■ Task prompt: Each record that follows should be repeated exactly, with no pictures carried over.

BEGIN

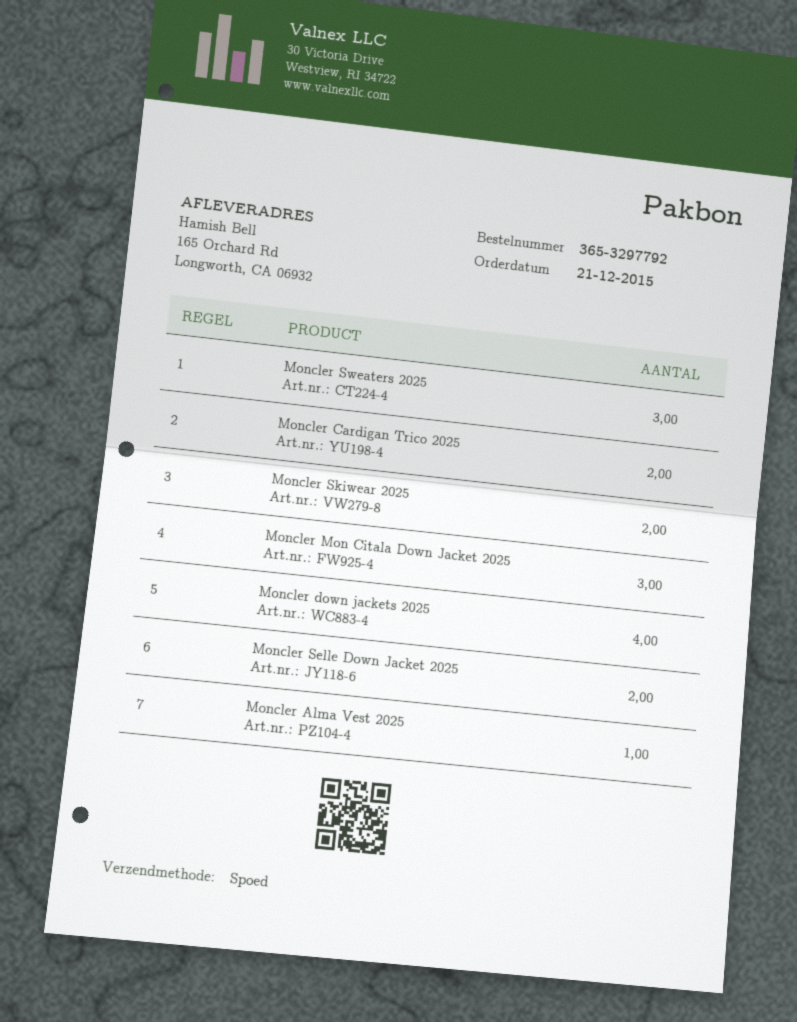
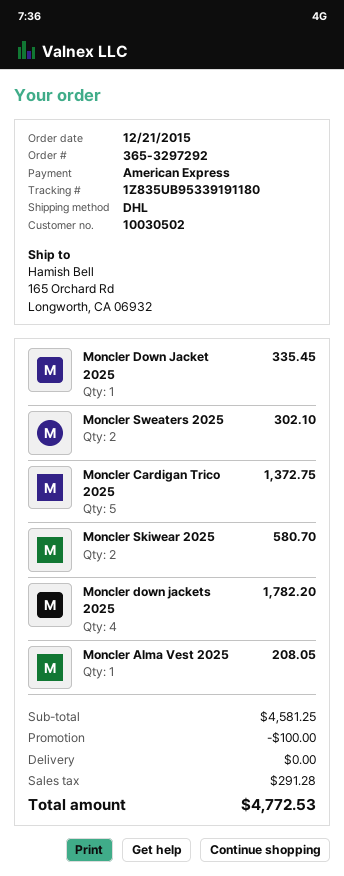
order number: 365-3297792 -> 365-3297292
shipping method: express -> DHL
Moncler Sweaters 2025: 3 -> 2
Moncler Cardigan Trico 2025: 2 -> 5
Moncler Mon Citala Down Jacket 2025: 3 -> none
Moncler Selle Down Jacket 2025: 2 -> none
Moncler Down Jacket 2025: none -> 1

END

■ Solution to this task:
order number: 365-3297792 -> 365-3297292
shipping method: express -> DHL
Moncler Sweaters 2025: 3 -> 2
Moncler Cardigan Trico 2025: 2 -> 5
Moncler Mon Citala Down Jacket 2025: 3 -> none
Moncler Selle Down Jacket 2025: 2 -> none
Moncler Down Jacket 2025: none -> 1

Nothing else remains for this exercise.